Child Advocate Investigating Patterns of Restraint And Seclusion Used On Children
New Hampshire’s Office of the Child Advocate is launching a review of some practices used by residential youth facilities in the state.
Child Advocate Moira O’Neill is taking a look at how both private centers and the state-run Sununu Youth Center use restraint and seclusion among children in care.
NHPR's Morning Edition Host Rick Ganley spoke with O'Neill about what she's hoping to understand through her review.
(Editor's note: this is a partial transcript from the NHPR interview that has been lightly edited for clarity.)
New Hampshire has about 400 children who are placed in residential or institutional facilities and also a few at the Sununu Youth Services Center. Some people will describe some of these children as the worst of the worst. We try to avoid that kind of characterization. Generally, these are children who have experienced abuse and neglect. Some of them have been quite traumatized. Some of them have developmental disabilities. And overall, most of them have been placed in facilities because of behaviors.
Our concern is that when children have problematic behaviors, we want to be sure that we are assessing and understanding why they have those behaviors. What is it that they're trying to communicate to us? What are the antecedents? What happens that causes a child to behave a certain way? And what is the treatment that we've developed around that so that children are able to develop more internal controls and communicate in more healthy ways?
I would imagine that you are seeing children in many cases that are being restrained multiple times and these behaviors are not being addressed, or the reasons that these behaviors are coming forth all the time or not being dealt with.
Right. So this is the third point that it's important to make is the importance of reporting the use of restraint and seclusion. And that's very clear in the law that we have to collect information about when these things happen. And we have to report that. Now, the the law requires that the department develop rules around how the reporting happens and how the department oversees that. Currently, what happens is the facility will report to a caseworker or to a juvenile probation and parole officer that a restraint or seclusion has taken place. But there isn't any centralized monitoring of that.

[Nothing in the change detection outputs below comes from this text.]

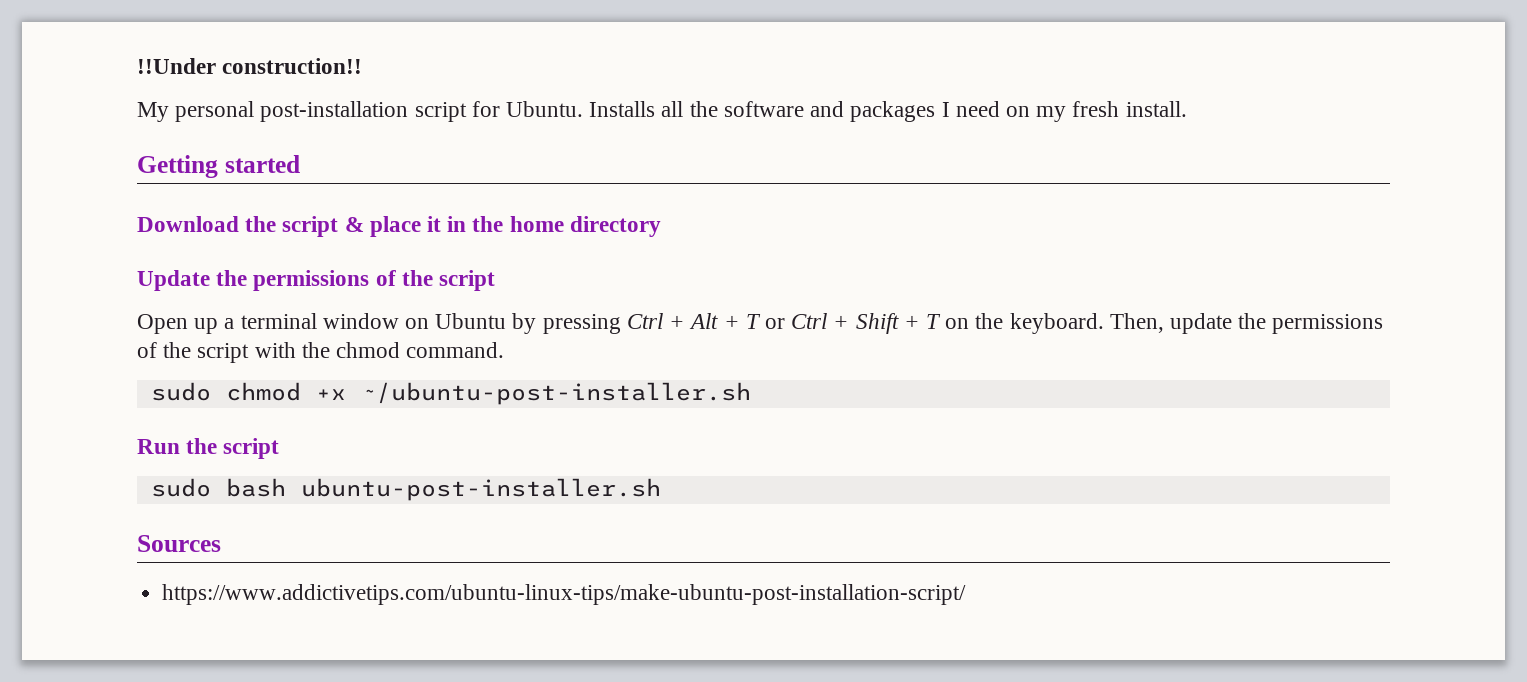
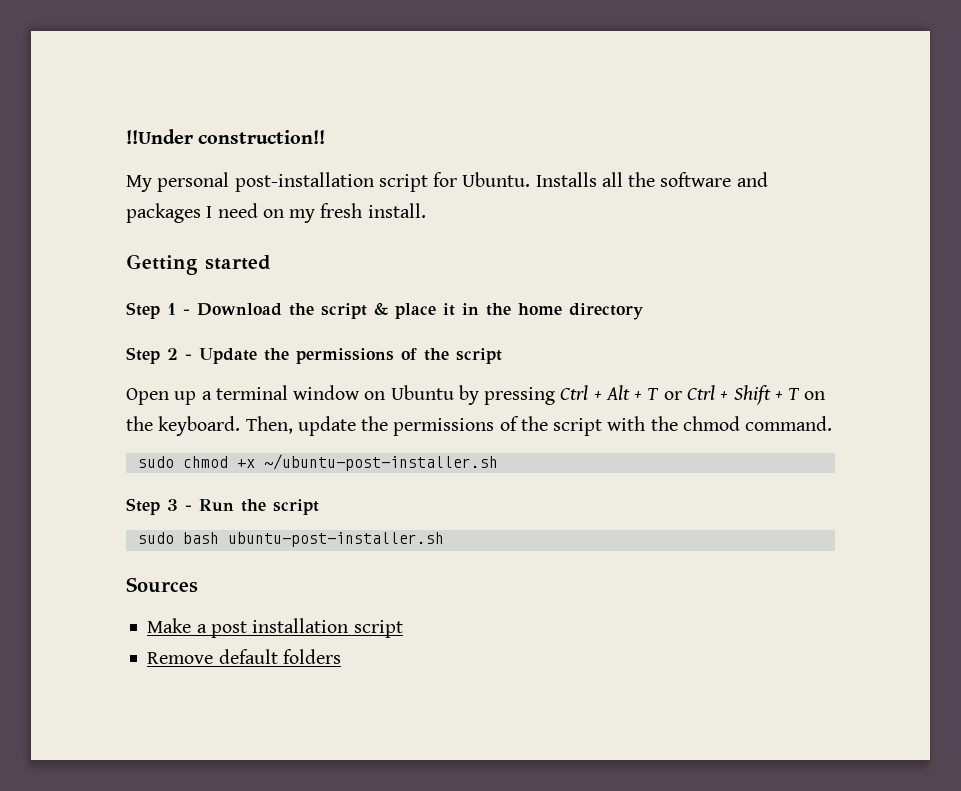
- Download the script & place it in the home directory
+ Step 1 - Download the script & place it in the home directory
- Update the permissions of the script
+ Step 2 - Update the permissions of the script
- Run the script
+ Step 3 - Run the script
- https://www.addictivetips.com/ubuntu-linux-tips/make-ubuntu-post-installation-script/
+ Make a post installation script
+ Remove default folders

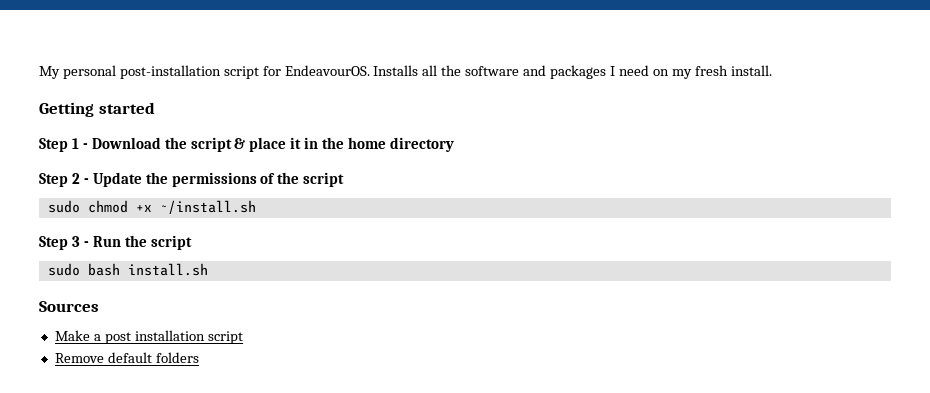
- !!Under construction!!
- My personal post-installation script for Ubuntu.
+ My personal post-installation script for EndeavourOS.
- Open up a terminal window on Ubuntu by pressing Ctrl + Alt + T or Ctrl + Shift + T on the keyboard. Then, update the permissions of the script with the chmod command.
- sudo chmod +x ~/ubuntu-post-installer.sh
+ sudo chmod +x ~/install.sh
- sudo bash ubuntu-post-installer.sh
+ sudo bash install.sh

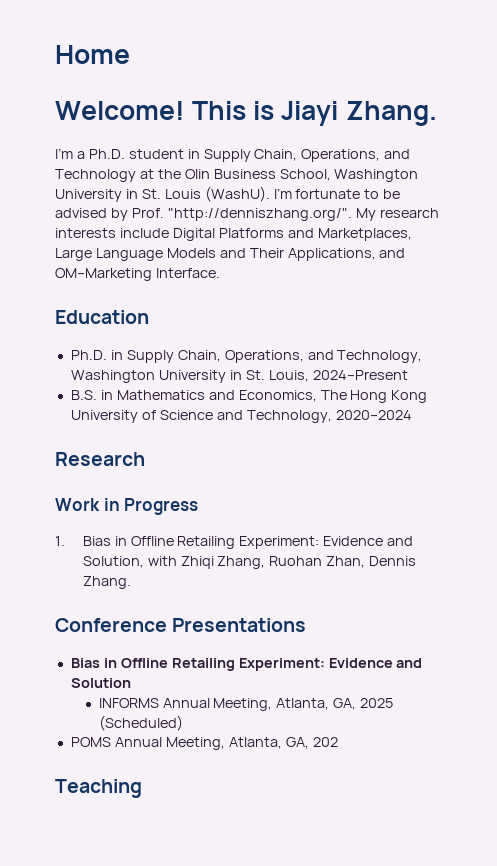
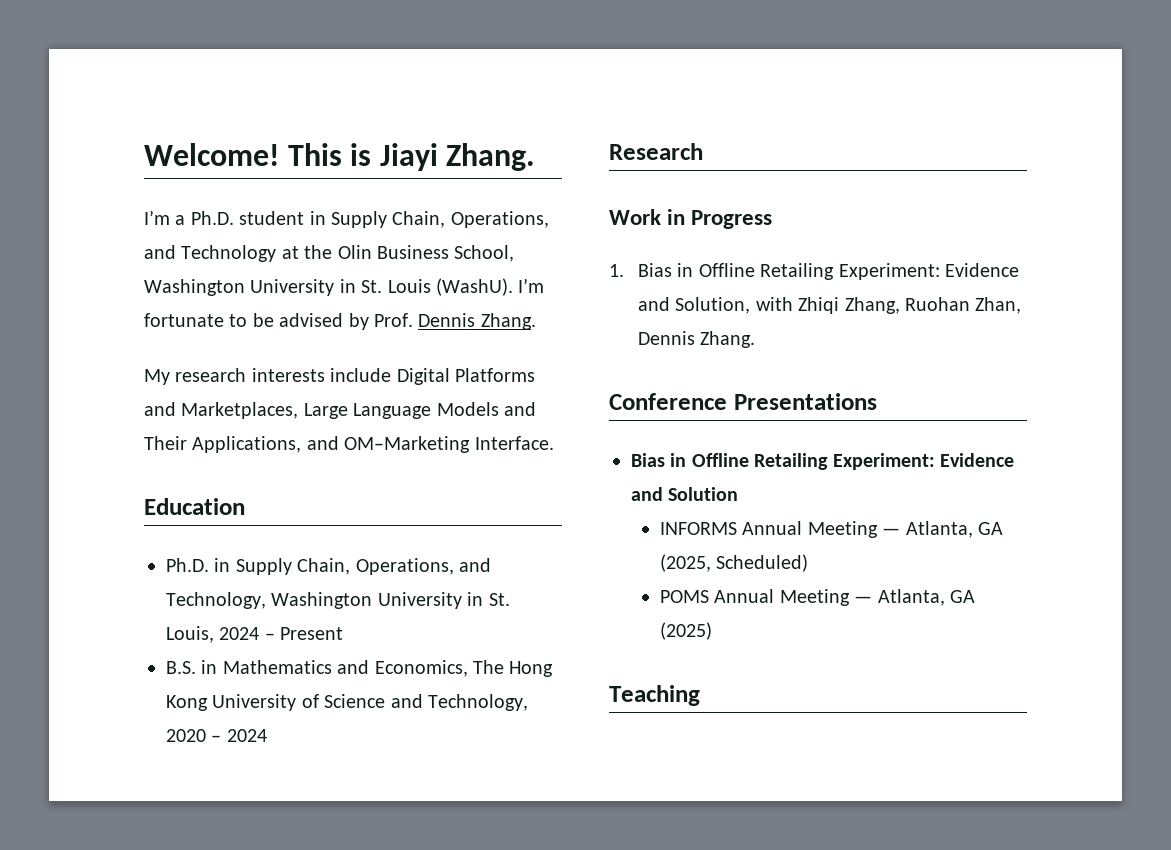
- Home
- I’m fortunate to be advised by Prof. "http://denniszhang.org/". My research interests include Digital Platforms and Marketplaces, Large Language Models and Their Applications, and OM–Marketing Interface.
+ I’m fortunate to be advised by Prof. Dennis Zhang.
+ My research interests include Digital Platforms and Marketplaces, Large Language Models and Their Applications, and OM–Marketing Interface.
- Ph.D. in Supply Chain, Operations, and Technology, Washington University in St. Louis, 2024–Present
+ Ph.D. in Supply Chain, Operations, and Technology, Washington University in St. Louis, 2024 – Present
- B.S. in Mathematics and Economics, The Hong Kong University of Science and Technology, 2020–2024
+ B.S. in Mathematics and Economics, The Hong Kong University of Science and Technology, 2020 – 2024
- INFORMS Annual Meeting, Atlanta, GA, 2025 (Scheduled)
- POMS Annual Meeting, Atlanta, GA, 202
+ INFORMS Annual Meeting — Atlanta, GA (2025, Scheduled)
+ POMS Annual Meeting — Atlanta, GA (2025)

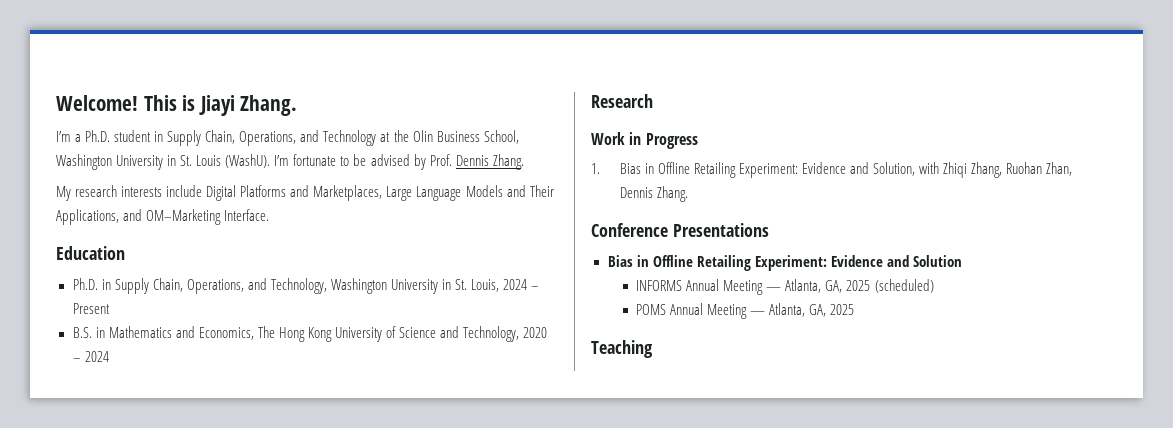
- INFORMS Annual Meeting — Atlanta, GA (2025, Scheduled)
+ INFORMS Annual Meeting — Atlanta, GA, 2025 (scheduled)
- POMS Annual Meeting — Atlanta, GA (2025)
+ POMS Annual Meeting — Atlanta, GA, 2025

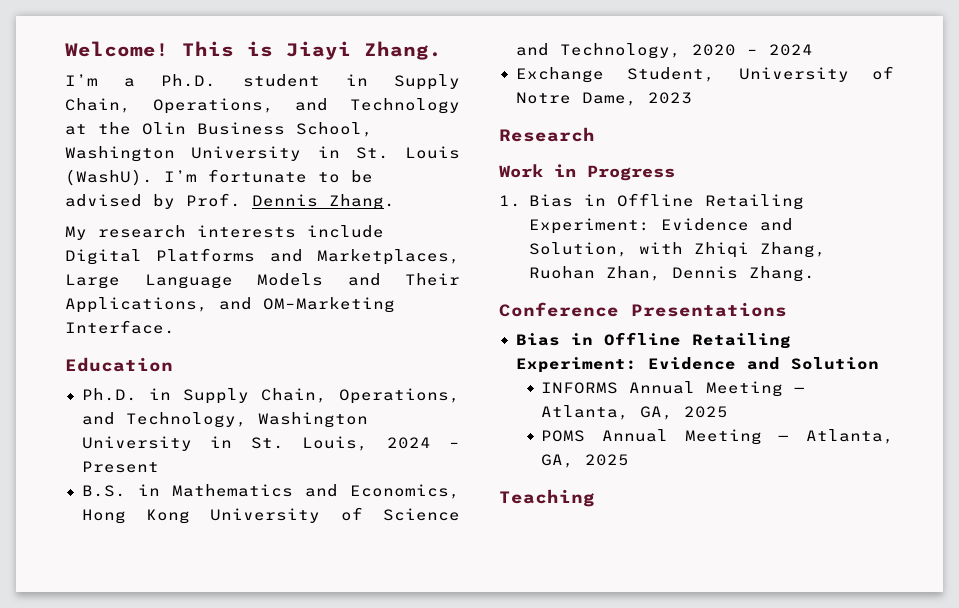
- B.S. in Mathematics and Economics, The Hong Kong University of Science and Technology, 2020 – 2024
+ B.S. in Mathematics and Economics, Hong Kong University of Science and Technology, 2020 – 2024
+ Exchange Student, University of Notre Dame, 2023
- INFORMS Annual Meeting — Atlanta, GA, 2025 (scheduled)
+ INFORMS Annual Meeting — Atlanta, GA, 2025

"Generally, these are children who have experienced abuse and neglect. Some of them have been quite traumatized. "
And so what happens is you're not seeing patterns of the use of restraint in seclusion. So right now, all we have, according to the law, is an annual, aggregate report that goes to the legislature. So that tells you that the use of restraint and seclusion is very important. The reason that it's in law, the reason that it has to be reported is that because it's a very dangerous intervention. People have died in many states because they were restrained in a certain way. And we know from research that has very negative impacts on people, their health and well-being.
So this one report that goes to the legislature every year, it's in the aggregate. It doesn't give us details about was it one child that was restrained many times? Is it one staff person who hasn't been trained quite well to understand how to de-escalate the situation? Is it a treatment program that's just not working or a child in the wrong treatment program? Even the time of day -- does it happen when we're transitioning from school to afternoon? We don't know those things. And that's why reporting is so important. So we can understand those patterns to understand how can we minimize the use of these interventions.